Dehydration behavior of nedocromil magnesium pentahydrate.

The dehydration of nedocromil magnesium (NM) pentahydrate proceeds in two steps, corresponding to the loss of four water molecules in the first step and one water molecule in the second step. The effects of temperature, particle size, sample weight, water vapor pressure and dehydration-rehydration cycle on both the kinetics and activation energy of the dehydration of NM pentahydrate were studied using isothermal TGA and temperature-ramp DSC analyzed by Kissinger's method. The dehydration kinetics for both steps are best described by the Avrami-Erofeev equations, suggesting a nucleation-controlled mechanism.
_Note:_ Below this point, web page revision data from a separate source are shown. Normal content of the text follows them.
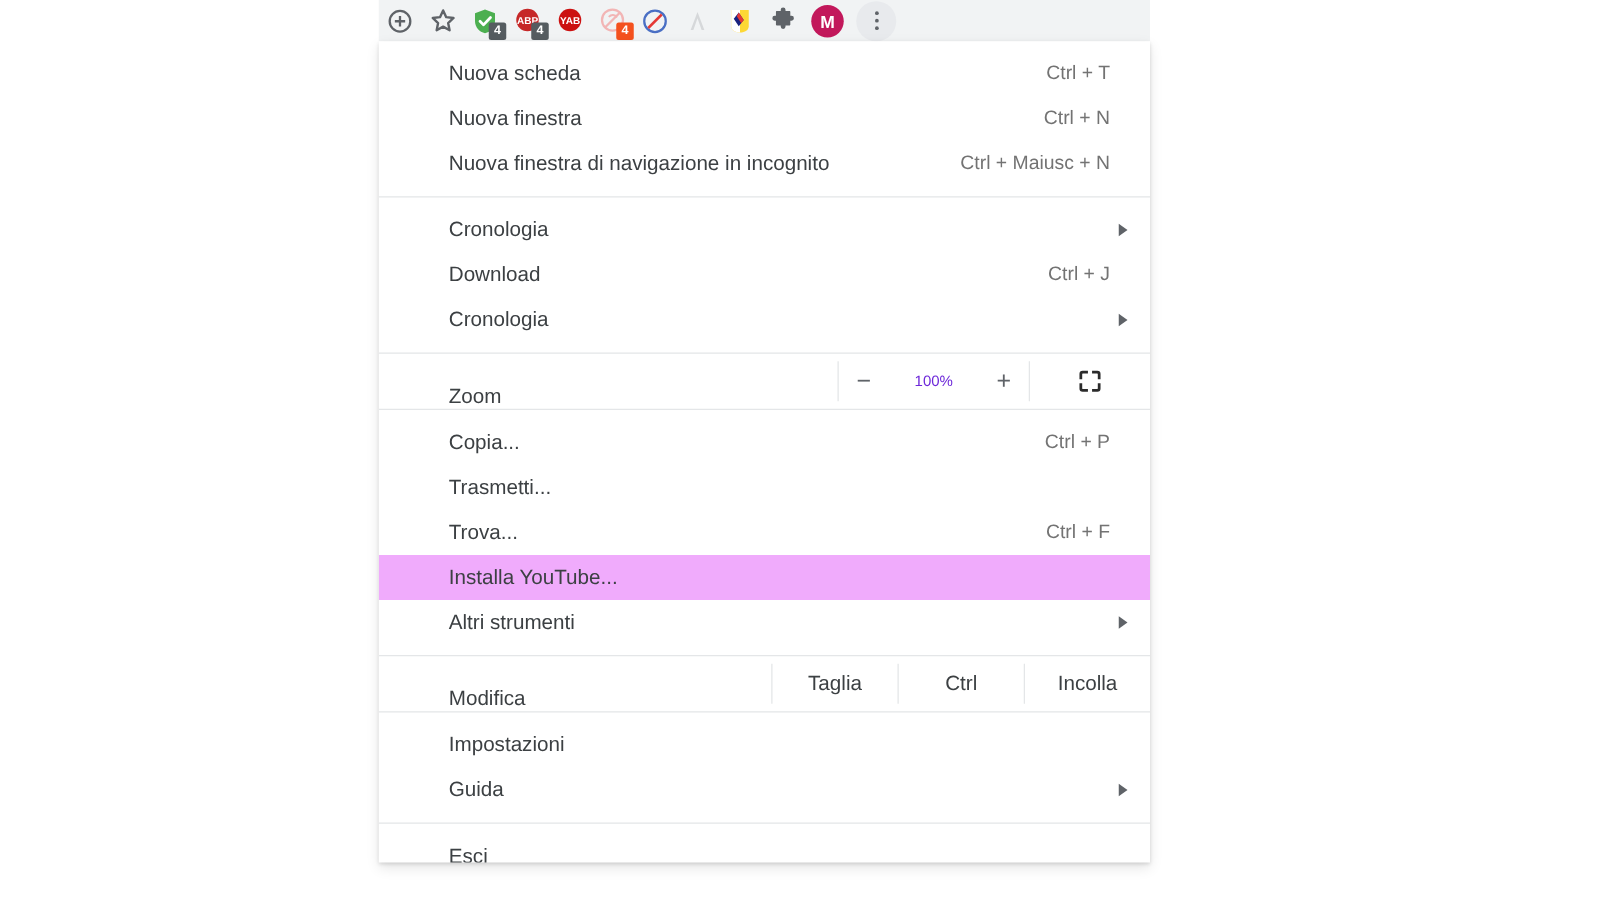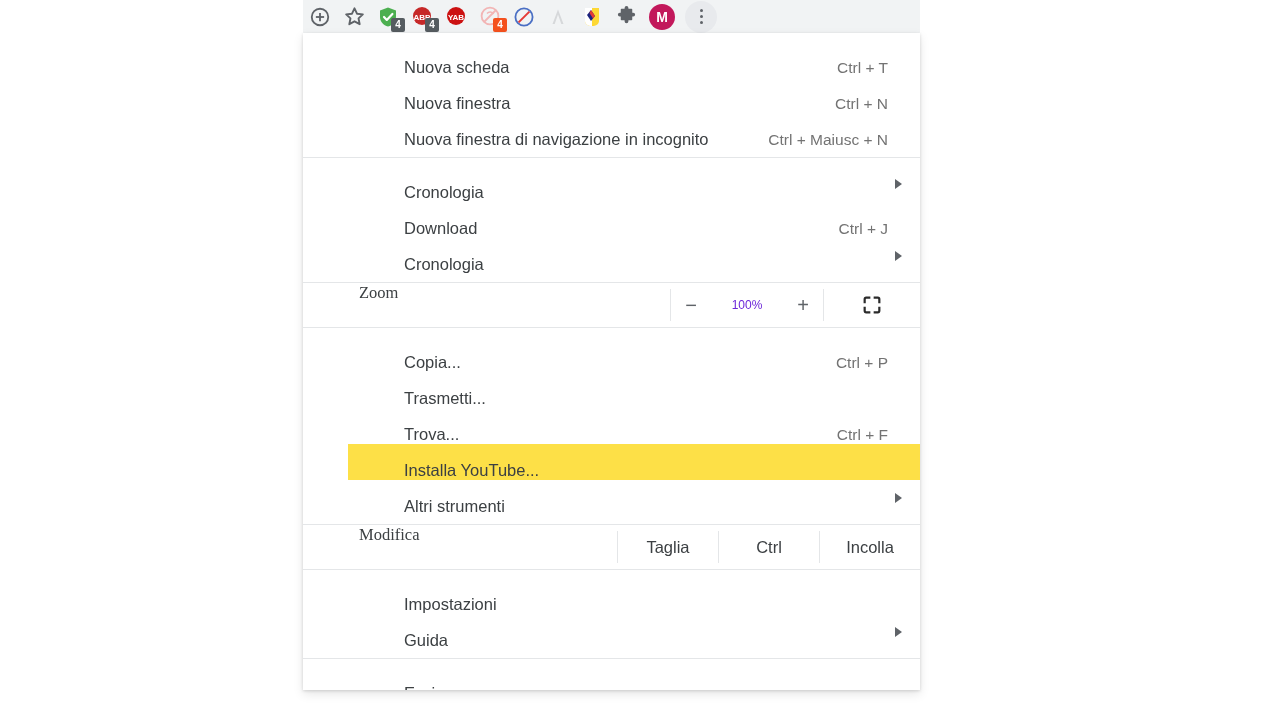"Nuova scheda" .menu-item { align-items: flex-end -> center; margin-left: 45px -> none }
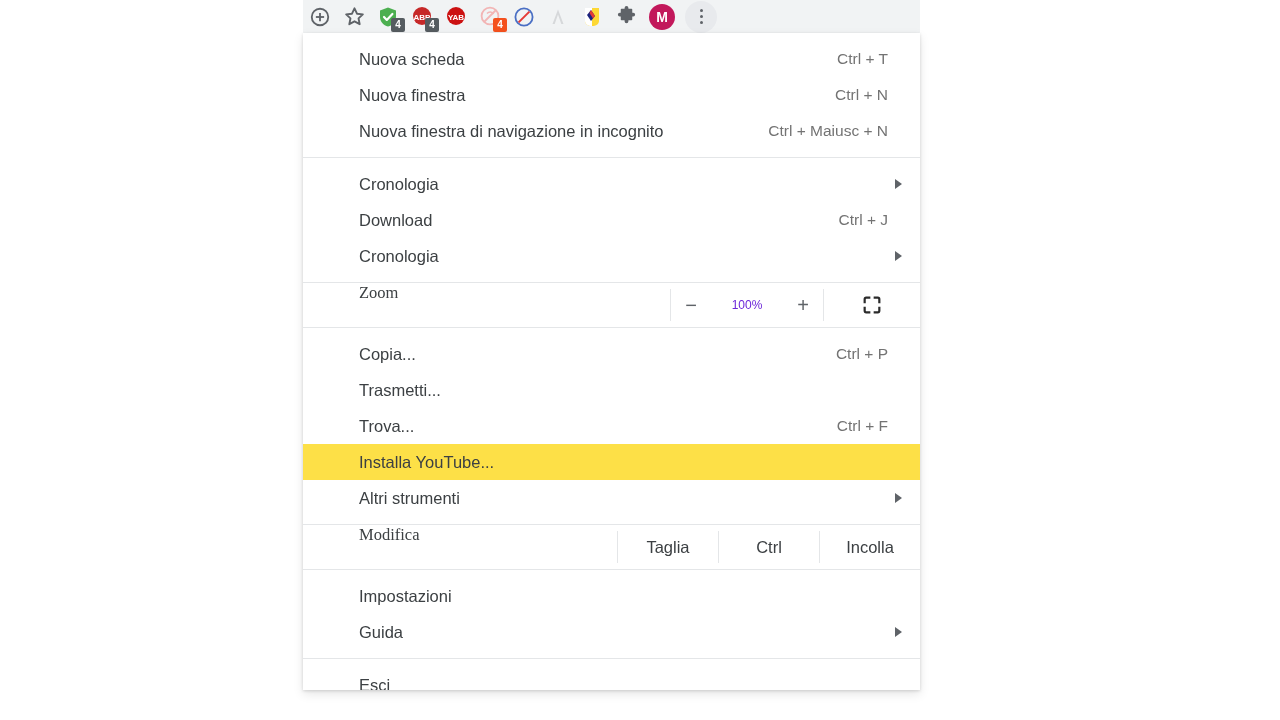"Zoom" .split-label { align-items: flex-start -> flex-end; font-family: Liberation Serif, serif -> none }
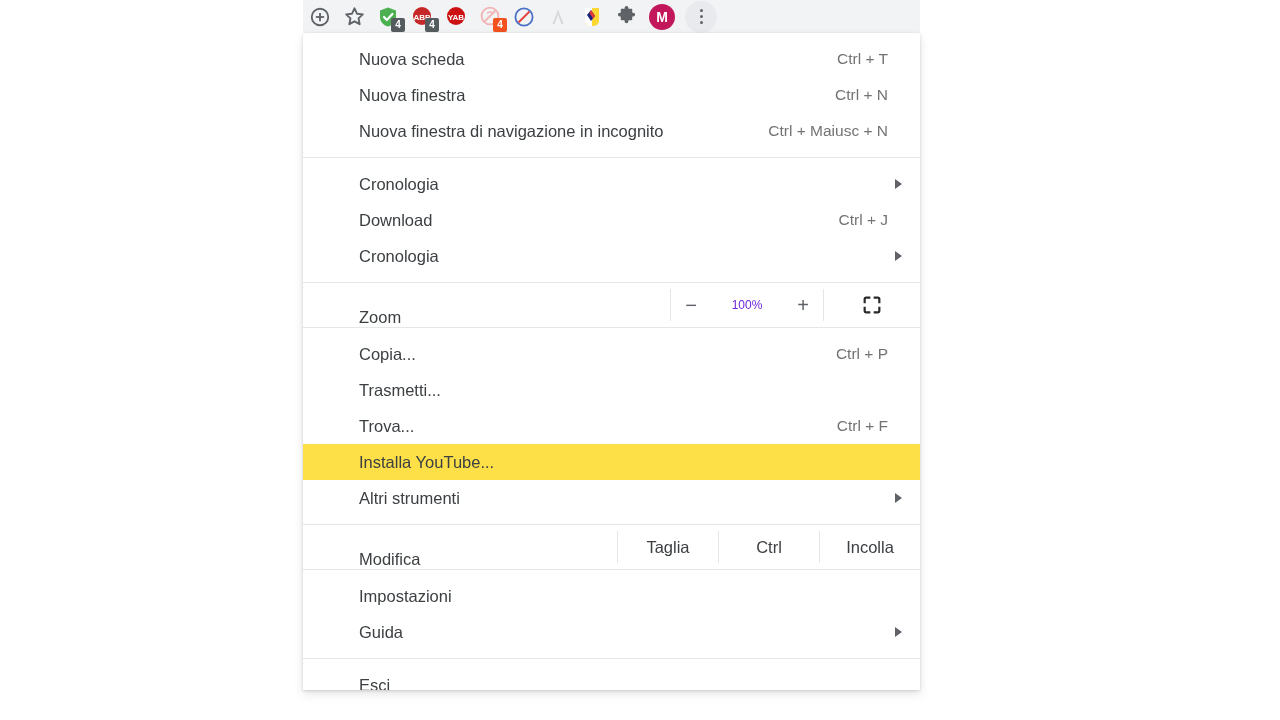"Installa YouTube..." div.menu-item { background: #fde047 -> #f0abfc }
The high activation energy for the second dehydration step indicates that the last water molecule, which is bonded both to a magnesium ion and to a carboxylate oxygen atom, is more 'tightly bound'. The activation energy decreased with increasing sample weight and decreasing particle size. The dehydration rate increased with decreasing water vapor pressure and with repetition of the dehydration-hydration cycle. Dynamic and isothermal PXRD, and 13C solid-state NMR were employed to provide an insight into the dehydration mechanism and the nature of solid-state phase transformation during the dehydration. Molecular modeling with Cerius(2) was used to visualize the crystal structure and to construct the molecular packing diagram. A correlation was noted between the dehydration behavior and the bonding environment of the water molecules in the crystal structure.